● **Problem to solve**: Transcribe only what runs from the line containing "subtotal: 1420.00 -> 1191.00" through the end of the listing, line for line and exactly, and omit the pictures.

-- Opening Marker --

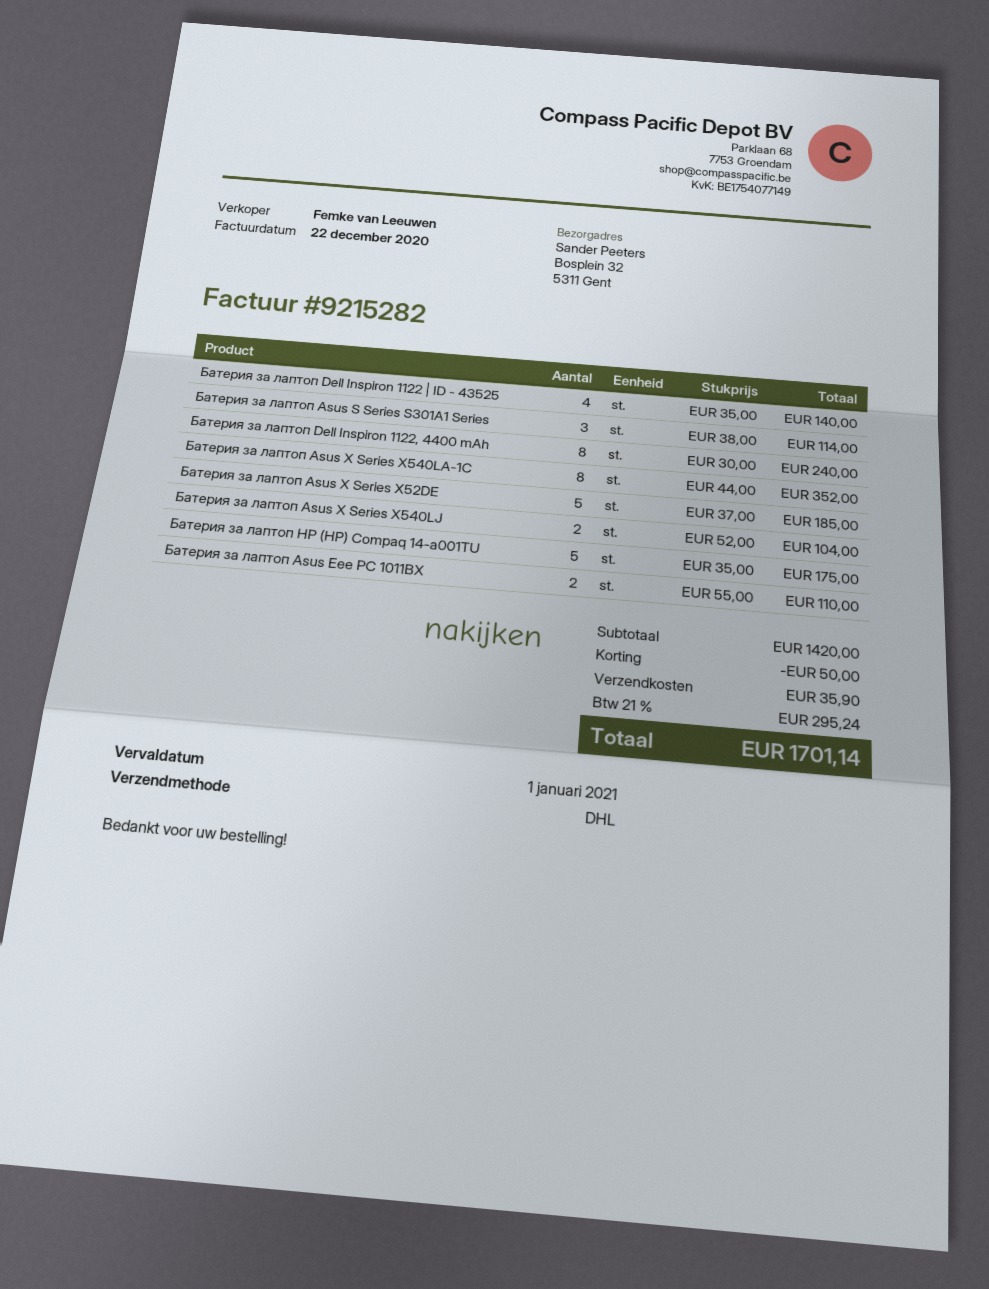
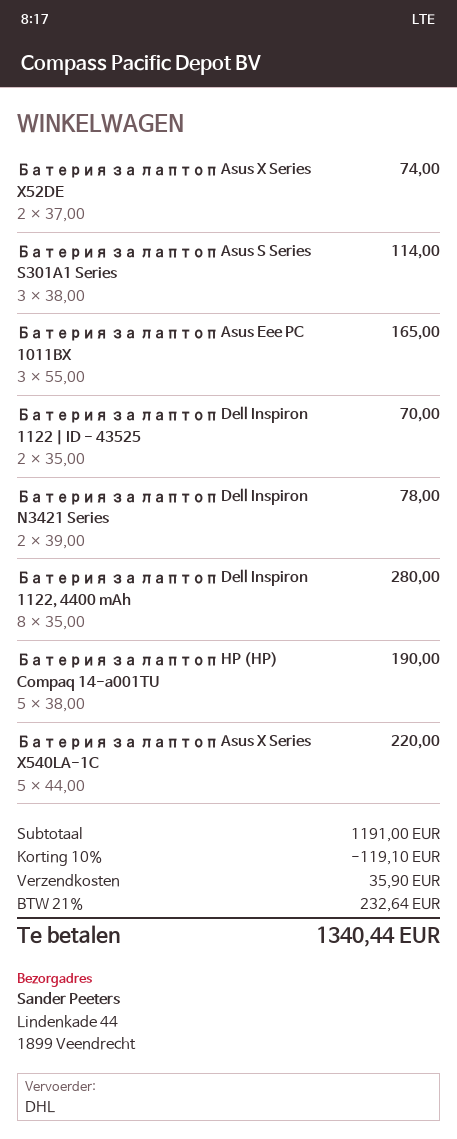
ship to: Bosplein 32, 5311 Gent -> Lindenkade 44, 1899 Veendrecht
Батерия за лаптоп Dell Inspiron 1122 | ID - 43525: 4 x 35.00 = 140.00 -> 2 x 35.00 = 70.00
Батерия за лаптоп Dell Inspiron 1122, 4400 mAh: 8 x 30.00 = 240.00 -> 8 x 35.00 = 280.00
Батерия за лаптоп Asus X Series X540LA-1C: 8 x 44.00 = 352.00 -> 5 x 44.00 = 220.00
Батерия за лаптоп Asus X Series X52DE: 5 x 37.00 = 185.00 -> 2 x 37.00 = 74.00
Батерия за лаптоп Asus X Series X540LJ: 2 x 52.00 = 104.00 -> none
Батерия за лаптоп HP (HP) Compaq 14-a001TU: 5 x 35.00 = 175.00 -> 5 x 38.00 = 190.00
Батерия за лаптоп Asus Eee PC 1011BX: 2 x 55.00 = 110.00 -> 3 x 55.00 = 165.00
Батерия за лаптоп Dell Inspiron N3421 Series: none -> 2 x 39.00 = 78.00
subtotal: 1420.00 -> 1191.00
discount: 50.00 -> 119.10
tax: 21% = 295.24 -> 21% = 232.64
total: 1701.14 -> 1340.44

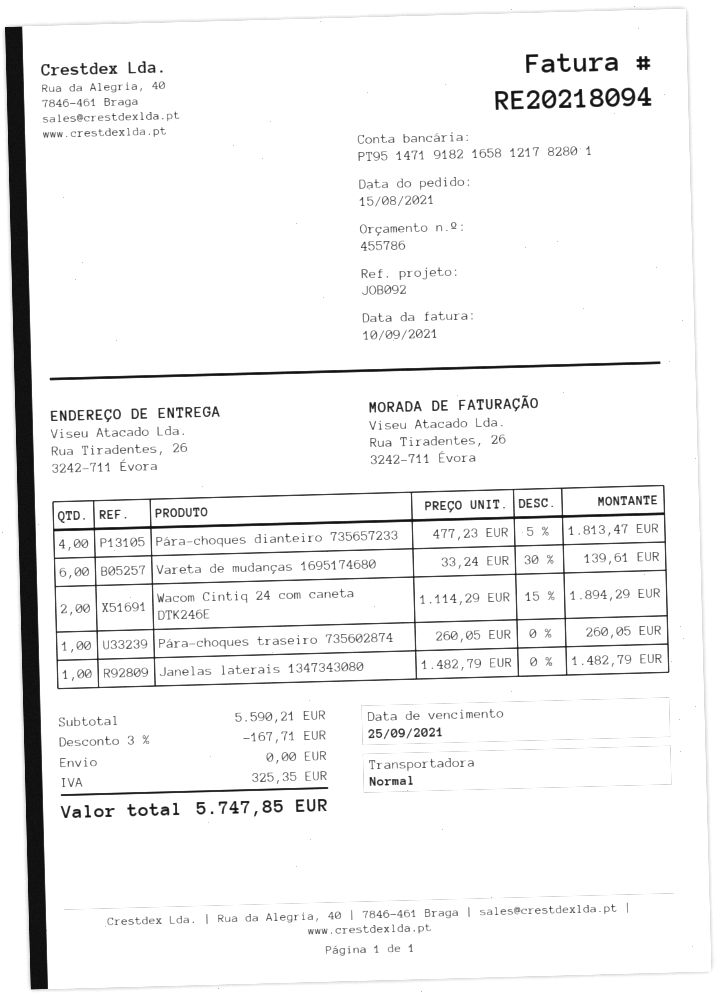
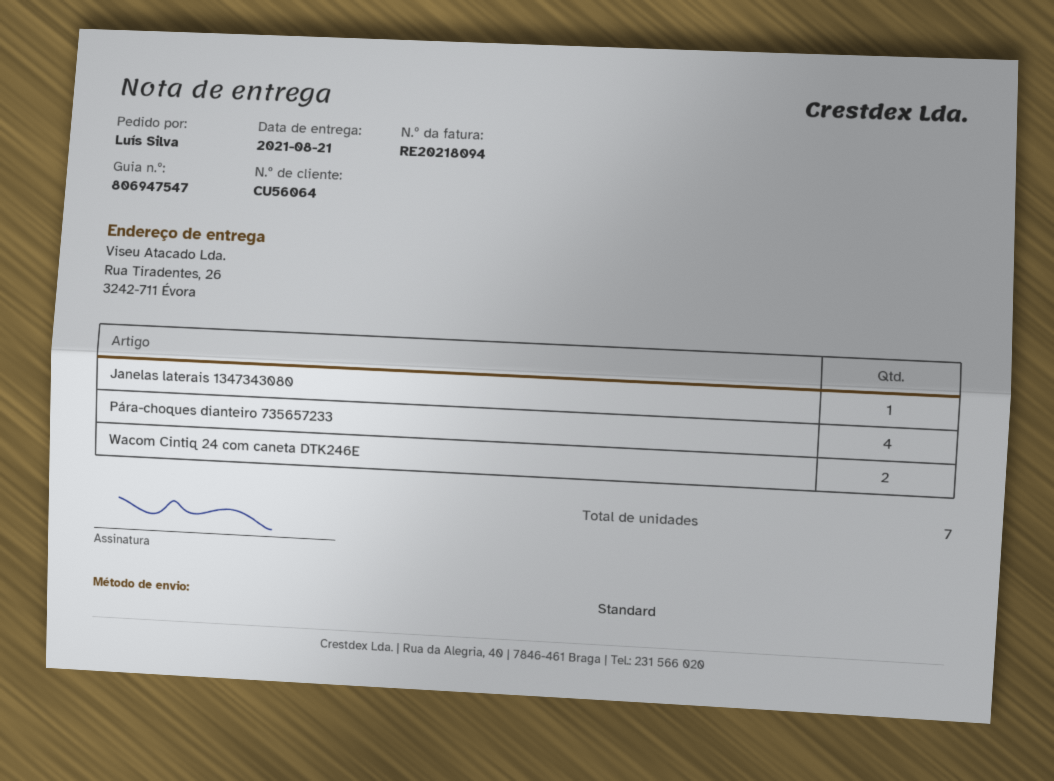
Vareta de mudanças 1695174680: 6 -> none
Pára-choques traseiro 735602874: 1 -> none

-- Closing Marker --

● **Solution to the exercise**:
subtotal: 1420.00 -> 1191.00
discount: 50.00 -> 119.10
tax: 21% = 295.24 -> 21% = 232.64
total: 1701.14 -> 1340.44

Vareta de mudanças 1695174680: 6 -> none
Pára-choques traseiro 735602874: 1 -> none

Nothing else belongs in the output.